湍流转捩是流体从层流稳定状态到湍流混沌状态的过渡，是自然界和工程应用中广泛存在的现象，是流体力学中的前沿问题。层流向湍流的转捩伴随着壁摩擦和热交换，对精细化捕捉流场特征、准确预测气动数据至关重要。大分离流动是流体流动的常见现象，广泛存在于航空航天等领域。大分离流动会造成非定常涡脱落，引起非定常气动力、气动噪声和结构疲劳。准确预测转捩和大分离流动对提高飞行器、叶轮机等装置的性能和效率具有重要意义。 为了准确预测不同因素诱导的转捩、捕捉大分离流动特征，本文主要完成了以下工作： （1）采用模块化编程思想，搭建了基于块结构网格的，单元中心型有限体积法的，并行Navier-Stocks方程求解器架构。程序从前处理到迭代计算再到后处理完全并行化，其模块包括前处理、时间推进、空间重构、空间离散、湍流模型、加速手段等。 （2）对Menter和Langtry提出的湍流转捩模型进行修正。在保证不影响原始模型预测能力的前提下，采用湍动能输运方程添加源项的方式，进行自由湍流度衰减修正、弯曲和流线曲率修正；采用动量厚度雷诺数输运方程添加源项的方式，进行横流转捩修正。 （3）将修正后的转捩模型进行推广。分别利用延迟脱落涡模拟(DDES)和混合模型（Hybrid RANS/LES）的思想，在近壁面附近采用修正后的湍流转捩模型，在其他区域采用亚格子模型求解流场，推广得到基于转捩模型的混合模型。
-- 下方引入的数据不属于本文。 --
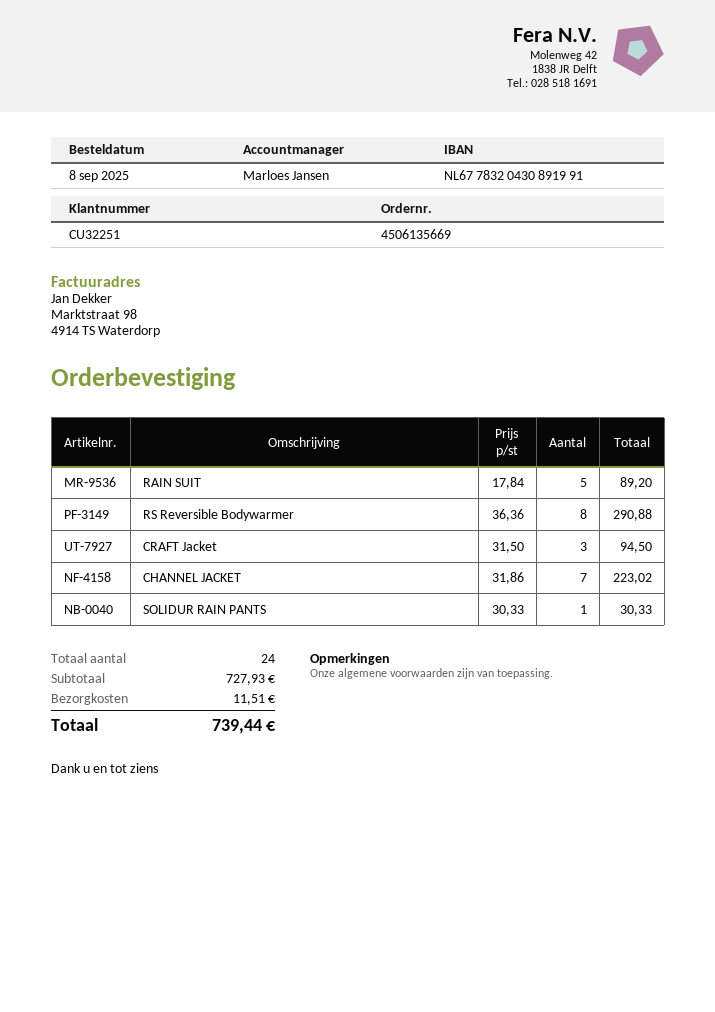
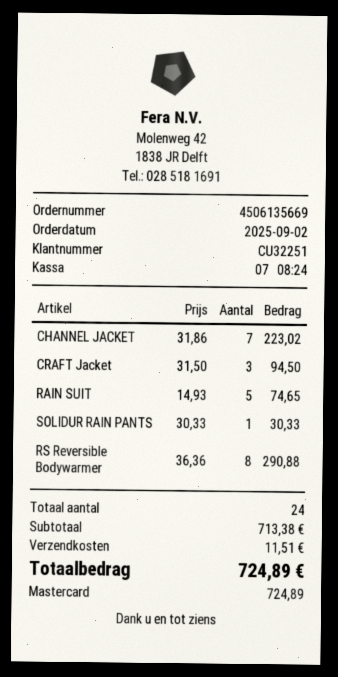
order date: 2025-09-08 -> 2025-09-02
RAIN SUIT: 5 x 17.84 = 89.20 -> 5 x 14.93 = 74.65
subtotal: 727.93 -> 713.38
total: 739.44 -> 724.89

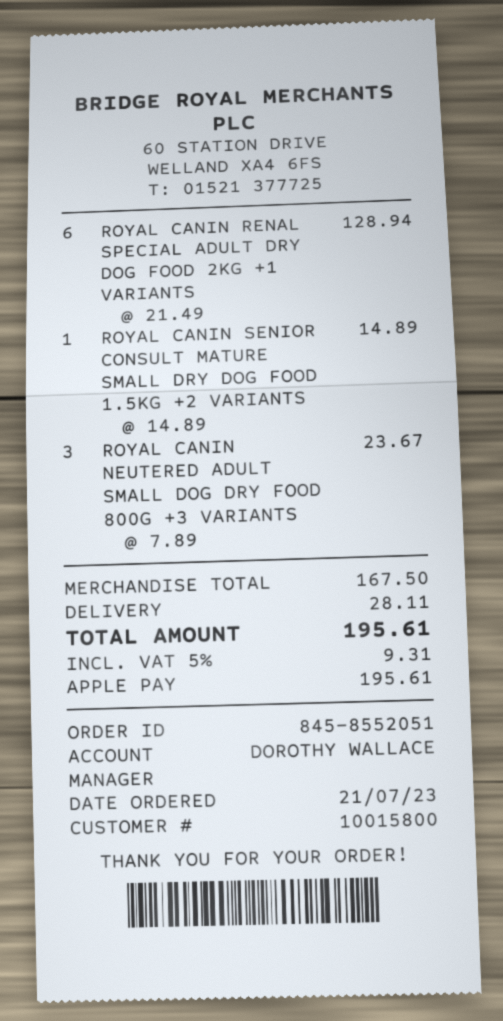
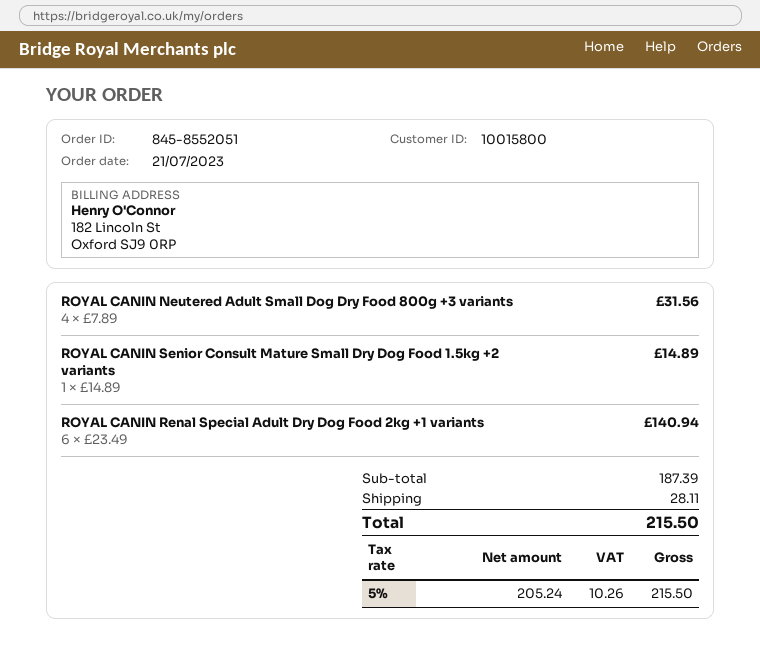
ROYAL CANIN RENAL SPECIAL ADULT DRY DOG FOOD 2KG +1 VARIANTS: 6 x 21.49 = 128.94 -> 6 x 23.49 = 140.94
ROYAL CANIN NEUTERED ADULT SMALL DOG DRY FOOD 800G +3 VARIANTS: 3 x 7.89 = 23.67 -> 4 x 7.89 = 31.56
subtotal: 167.50 -> 187.39
tax: 5% = 9.31 -> 5% = 10.26
total: 195.61 -> 215.50

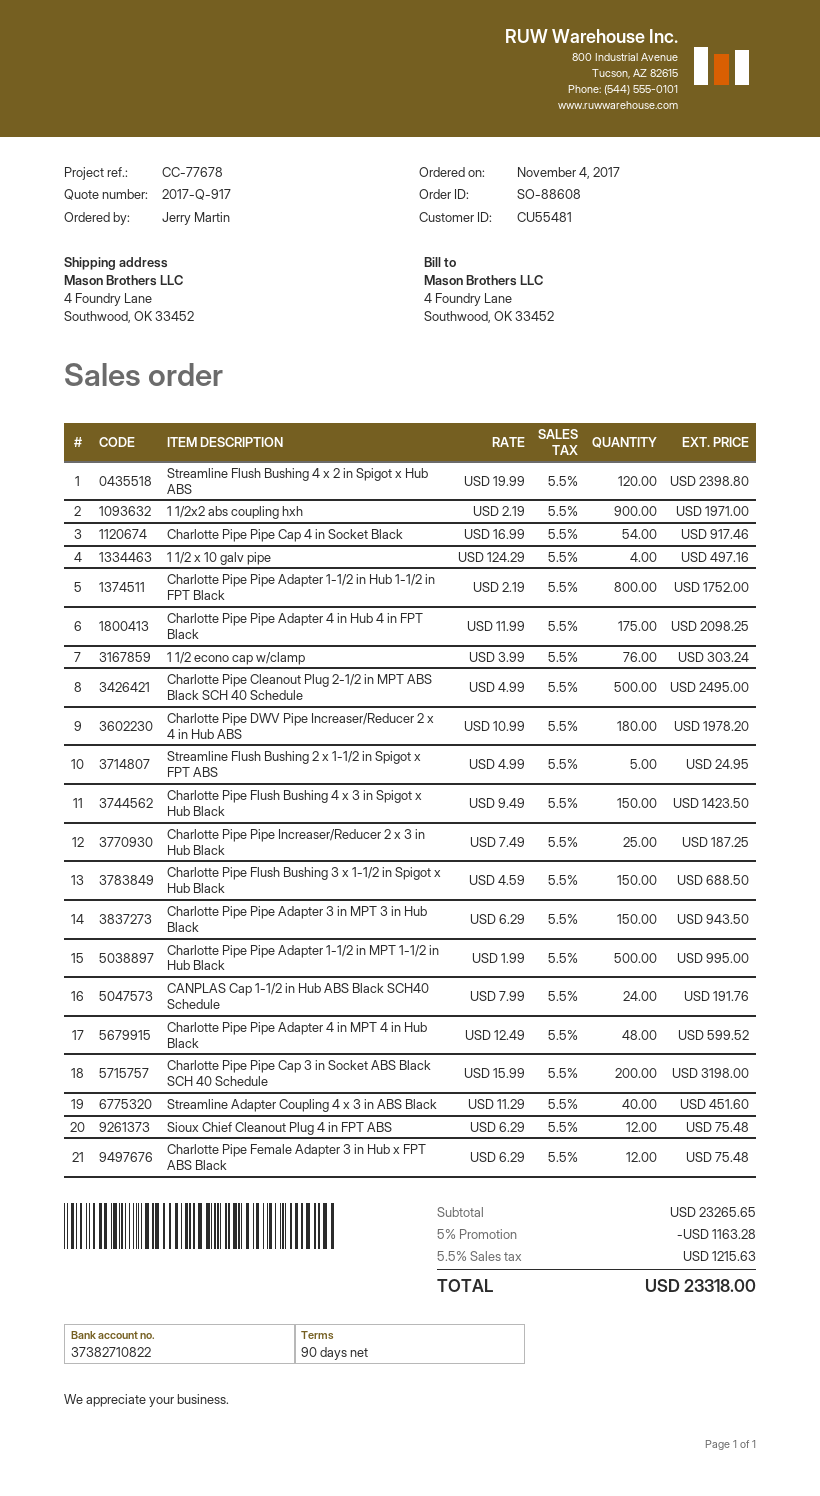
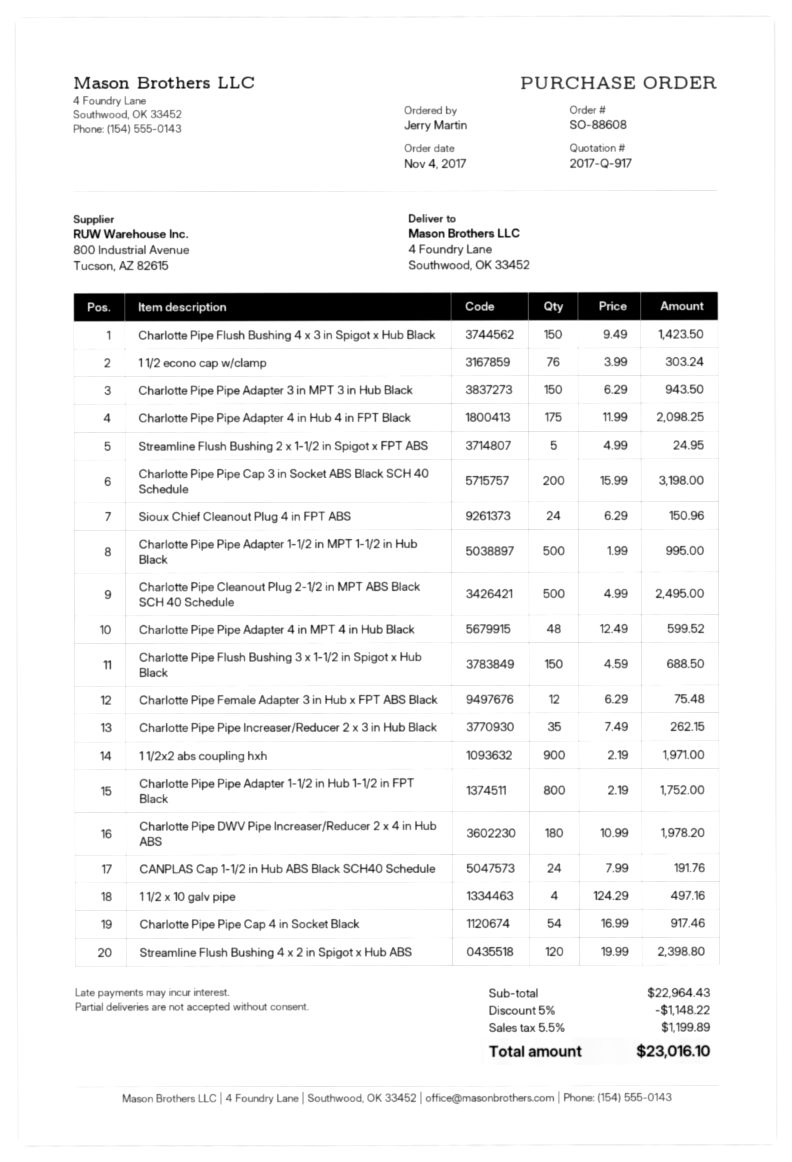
Charlotte Pipe Pipe Increaser/Reducer 2 x 3 in Hub Black: 25 x 7.49 = 187.25 -> 35 x 7.49 = 262.15
Streamline Adapter Coupling 4 x 3 in ABS Black: 40 x 11.29 = 451.60 -> none
Sioux Chief Cleanout Plug 4 in FPT ABS: 12 x 6.29 = 75.48 -> 24 x 6.29 = 150.96
subtotal: 23265.65 -> 22964.43
discount: 5% = 1163.28 -> 5% = 1148.22
tax: 5.5% = 1215.63 -> 5.5% = 1199.89
total: 23318.00 -> 23016.10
Turbulent transition is the transition from the steady state of the laminar flow to the turbulent flow, which is a commonly observed phenomenon in nature and engineering applications and a research field on the most advancing front of fluid mechanics. The transitions from laminar to turbulent flow are accompanied by wall friction and heat exchange, which is very important for capturing the flow characteristics exactly and correctly predicting the aerodynamic performances. Massively separation flows are a commonly observed phenomenon in aeronautics, astronautics and so on. The massive separation flow may cause to unsteady vortex shedding, which coupled with unsteady force, acoustics generation, vibrations of solid frame. The precise prediction of transition is of great significance for improving the performance and efficiency of aircraft and turbomachinery. In order to predict the transition induced by different factors accurately, and capture the characteristics of massively separation flows, the specific main works of the thesis are the following aspects: (1) Adopt modular programming ideas, cell-centered finite volume parallel Navier-Stocks solver was bulit based on the framework of multiblocks. All the processes from preprocessing to iterative solution to post processing are parallelizable, which include preprocessing, time marching, spacial construction, spacial discretization, turbulent modeling and acceleration techniques. (2) Modified the turbulent transition modeling proposed by Menter and Langtry. On the promise of keeping original simulation ability, the transition modeling considering turbulence intensity decay and curvature correction was developed by adding a source term to turbulent energy transition equation, and the cross flow induced by transition was corrected by adding a source term to the momentum thickness Reynolds number transport equation. (3) Using the delayed detached eddy simulation (DDES) and Hybrid RANS/LES coupling with the modified transition modeling to simulate the flow field, in which the modified turbulent transition model is only used in the near wall surface regions and the subgrid turbulent model is used in other regions.